The Shia complain of discrimination in housing, incentives offered by the government to non-Bahraini Sunnis to move here, and a lack of job prospects. But the Shia also have political demands, demands that have suddenly taken on a sharper edge with the events of the past week.

The chants of tens of thousands of marchers in Bahrain Tuesday included "No Shia, no Sunni, only Bahraini," but also "The regime must go." The call that most echoes around the Pearl Roundabout is "Down, Down Khalifa."

Late Wednesday, some of the 23 political detainees released on Tuesday were due to appear at the roundabout to address a growing crowd. A campaign that began barely two weeks ago to demand constitutional reform is, at least in some quarters, morphing into one for regime change, according to both opposition sources and human rights activists.

Not that the king or Crown Prince Salman bin Hamid bin Isa Khalifa will entertain such a prospect. The crown prince is leading an initiative to start a dialogue with opposition groups, and the government is offering various olive branches. Besides the release of the detainees, it has promised an investigation into the killings of protesters -- the opposition says 10 died last week -- and it has cancelled the arrest warrant for Hassan Mushaimaa, leader of the more hardline Haq movement. Mushaimaa was due back from self-imposed exile in London late Wednesday.

The crown prince has also set no deadline for protesters to leave the Pearl Roundabout. For his part, King Hamad said Tuesday that "the best alternative is to sit at the national dialogue table." But this is not a state accustomed to fast-paced political change, and diplomats say there is still disagreement within the ruling elite about what concessions to offer.

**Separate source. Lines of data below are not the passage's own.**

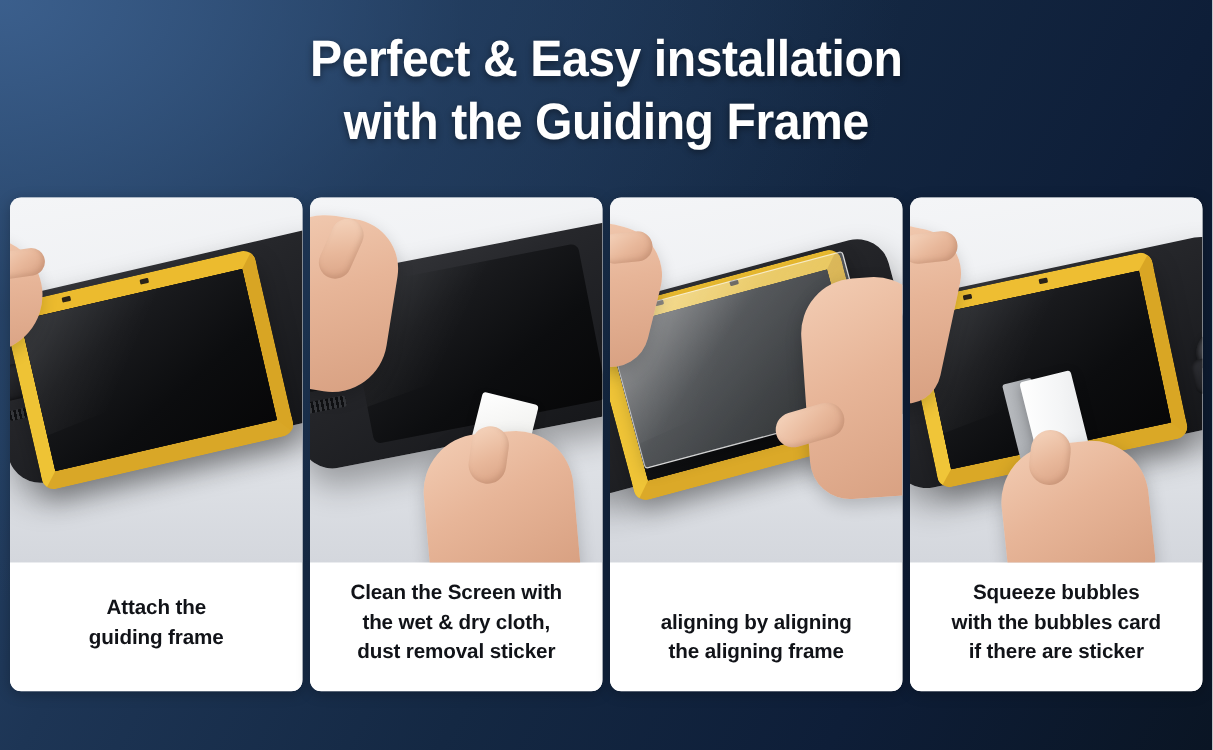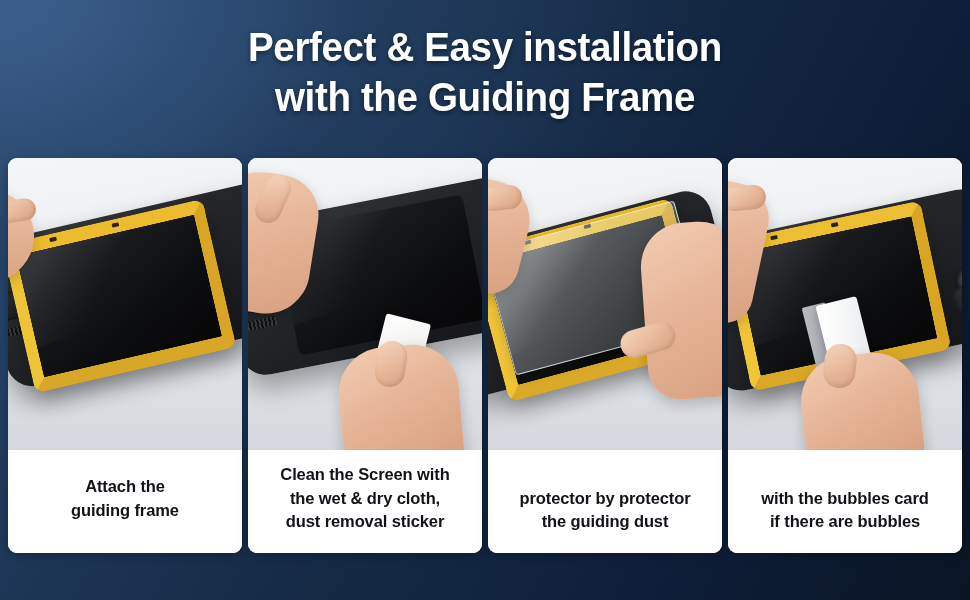--- a/index.html
+++ b/index.html
@@ -306,7 +306,7 @@
       </div>
       <div class="caption">
         <div class="caption-text">
-          <br>
+          <span>Squeeze bubbles</span><br>
           <span>with the bubbles card</span><br>
           <span>if there are bubbles</span>
         </div>

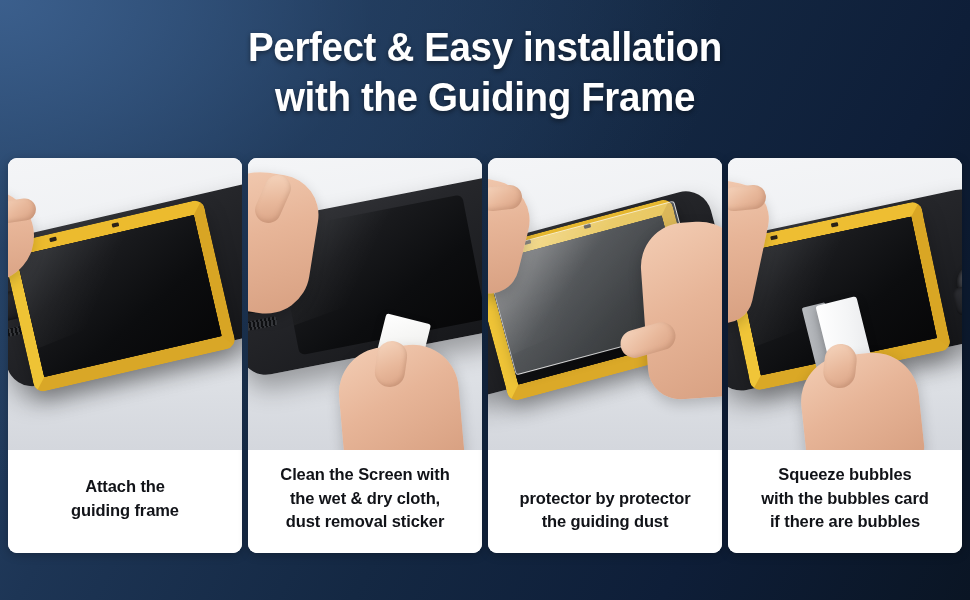--- a/index.html
+++ b/index.html
@@ -272,7 +272,7 @@
       <div class="caption">
         <div class="caption-text">
           <br>
-          <span>protector by protector</span><br>
+          <span>aligning by aligning</span><br>
           <span>the guiding dust</span>
         </div>
       </div>

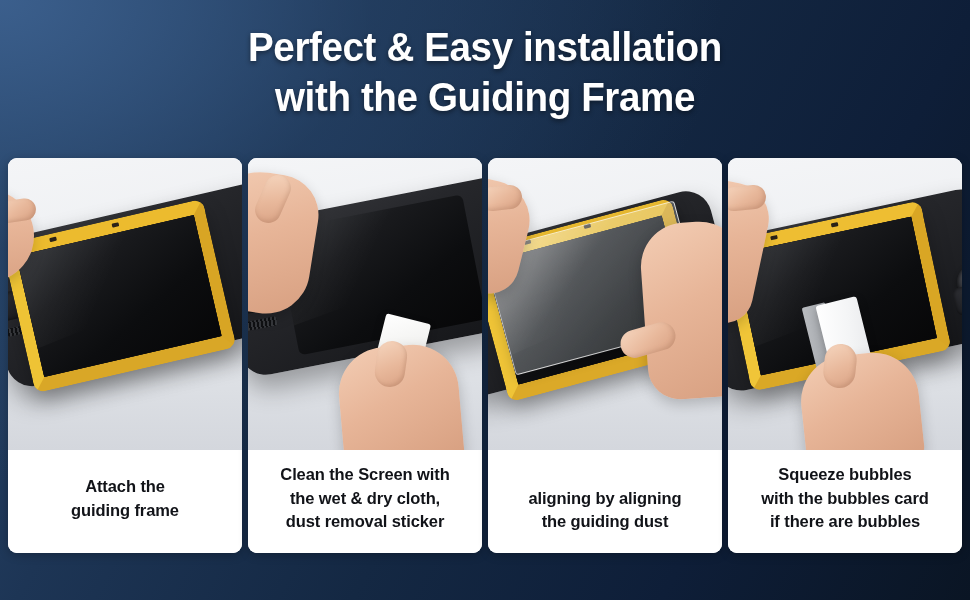--- a/index.html
+++ b/index.html
@@ -273,7 +273,7 @@
         <div class="caption-text">
           <br>
           <span>aligning by aligning</span><br>
-          <span>the guiding dust</span>
+          <span>the aligning frame</span>
         </div>
       </div>
     </div>

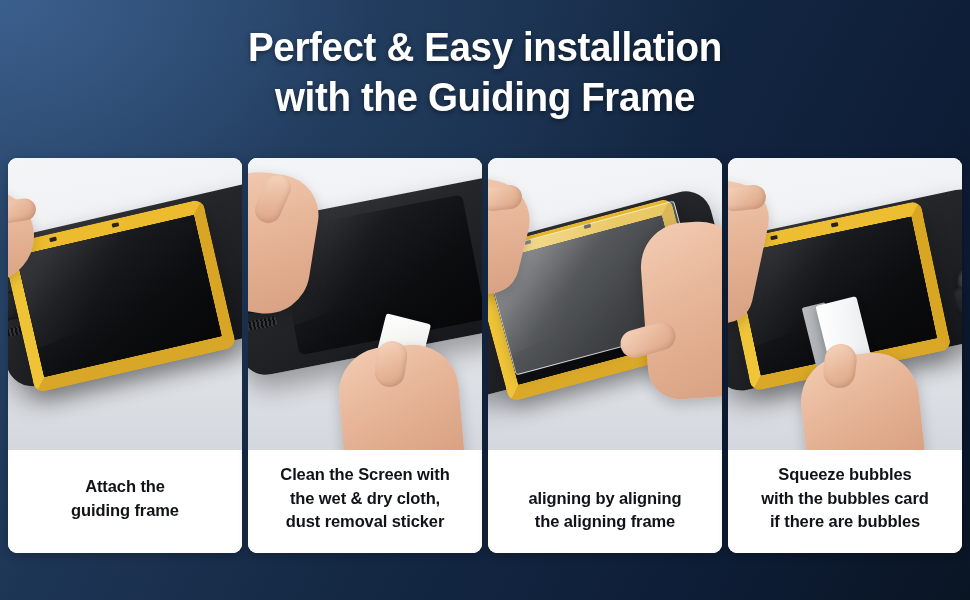--- a/index.html
+++ b/index.html
@@ -308,7 +308,7 @@
         <div class="caption-text">
           <span>Squeeze bubbles</span><br>
           <span>with the bubbles card</span><br>
-          <span>if there are bubbles</span>
+          <span>if there are sticker</span>
         </div>
       </div>
     </div>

And then there is the regional dynamic. No sooner was King Abdullah of Saudi Arabia home after medical treatment in the United States than King Hamad flew to meet him. The two royal houses are close allies -- Sunni, hostile to Iran and pro-western. The U.S. Fifth Fleet is based in Bahrain. Regional commentators say the Saudi nightmare is to see the al Khalifa family toppled, with the Shia gaining ascendancy on an island so close to Saudi Arabia that it is linked by a causeway. Adjacent to that causeway are Saudi Arabia's own Shia communities, in its oil-rich eastern provinces.

In another world away from those sparkling malls, a gritty and unpredictable power struggle is underway in the Gulf's smallest country.